■ Task objective ■
Because the pictures are not wanted, reproduce the rest of the records below exactly as they stand.

■ The records ■
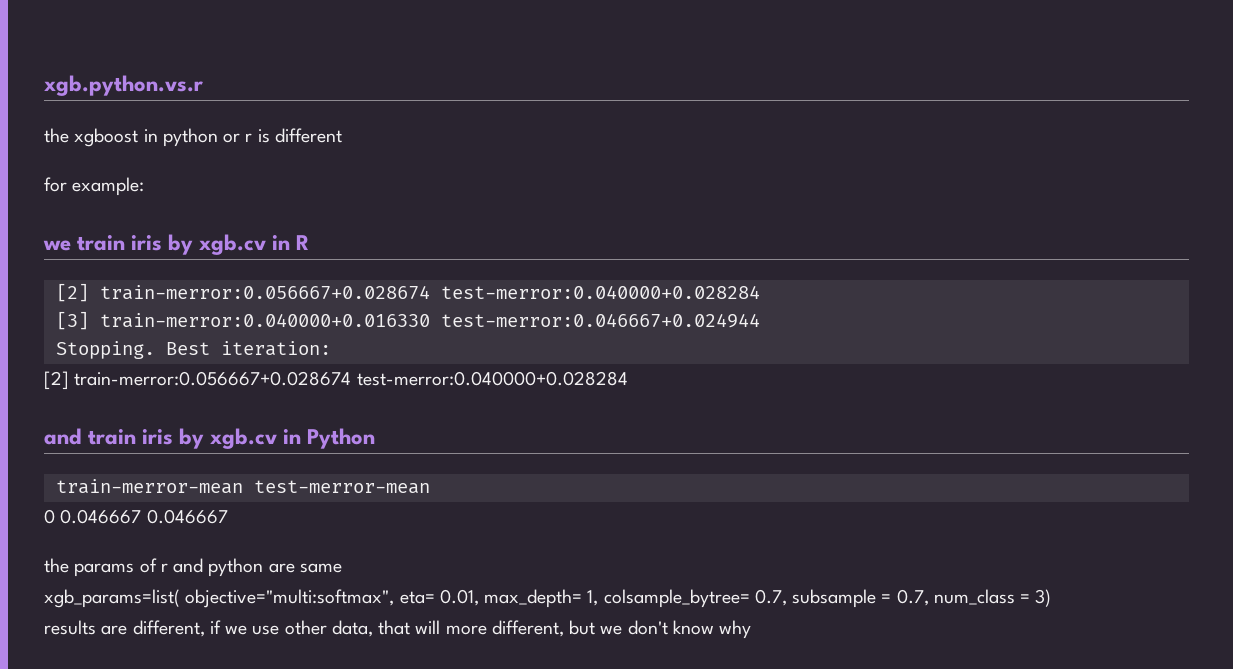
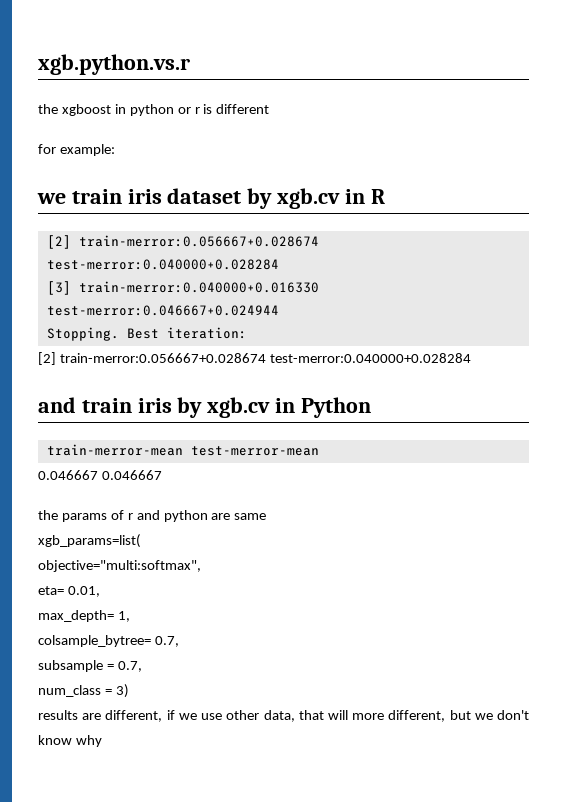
(163, 243) none -> [167,188,242,204] dataset
[44,509,55,524] 0 -> (319, 451) none
(180, 598) none -> (141, 541) //
(395, 598) none -> (201, 566) //
(479, 597) none -> (100, 591) //
(599, 598) none -> (130, 616) //
(787, 597) none -> (179, 641) //
(929, 597) none -> (142, 666) //

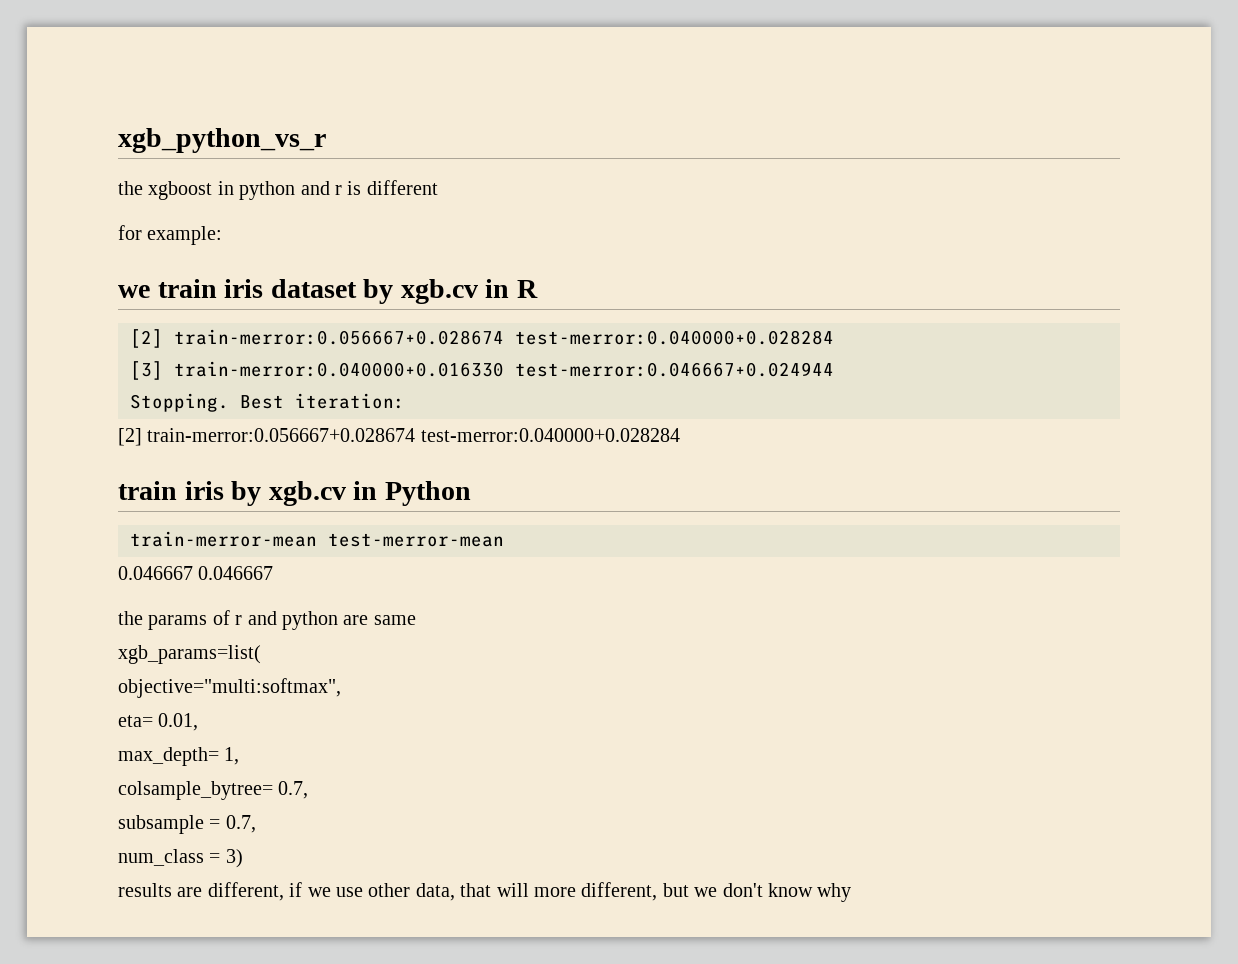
[38,54,190,75] xgb.python.vs.r -> [118,128,326,153] xgb_python_vs_r
[177,107,191,114] or -> [300,181,330,195] and
[38,397,76,413] and -> (680, 435) none

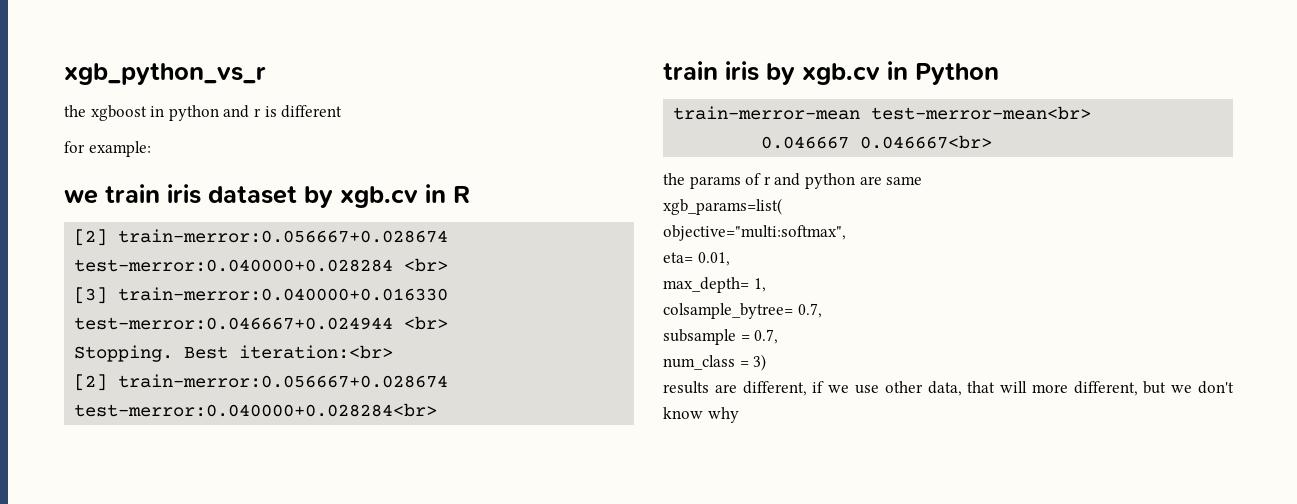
(834, 337) none -> [404,258,449,272] <br>
(834, 369) none -> [404,316,449,330] <br>
[295,393,405,409] [118,428,680,446] iteration: // [2] train-merror:0.056667+0.028674 test-merror:0.040000+0.028284 -> [239,345,394,359] [74,374,449,391] [74,403,438,417] iteration:<br> // [2] train-merror:0.056667+0.028674 test-merror:0.040000+0.028284<br>
[328,533,504,547] [118,566,274,580] test-merror-mean // 0.046667 0.046667 -> [871,106,1092,120] [761,135,993,149] test-merror-mean<br> // 0.046667 0.046667<br>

■ Answer box ■
(163, 243) none -> [167,188,242,204] dataset
[44,509,55,524] 0 -> (319, 451) none
(180, 598) none -> (141, 541) //
(395, 598) none -> (201, 566) //
(479, 597) none -> (100, 591) //
(599, 598) none -> (130, 616) //
(787, 597) none -> (179, 641) //
(929, 597) none -> (142, 666) //

[38,54,190,75] xgb.python.vs.r -> [118,128,326,153] xgb_python_vs_r
[177,107,191,114] or -> [300,181,330,195] and
[38,397,76,413] and -> (680, 435) none

(834, 337) none -> [404,258,449,272] <br>
(834, 369) none -> [404,316,449,330] <br>
[295,393,405,409] [118,428,680,446] iteration: // [2] train-merror:0.056667+0.028674 test-merror:0.040000+0.028284 -> [239,345,394,359] [74,374,449,391] [74,403,438,417] iteration:<br> // [2] train-merror:0.056667+0.028674 test-merror:0.040000+0.028284<br>
[328,533,504,547] [118,566,274,580] test-merror-mean // 0.046667 0.046667 -> [871,106,1092,120] [761,135,993,149] test-merror-mean<br> // 0.046667 0.046667<br>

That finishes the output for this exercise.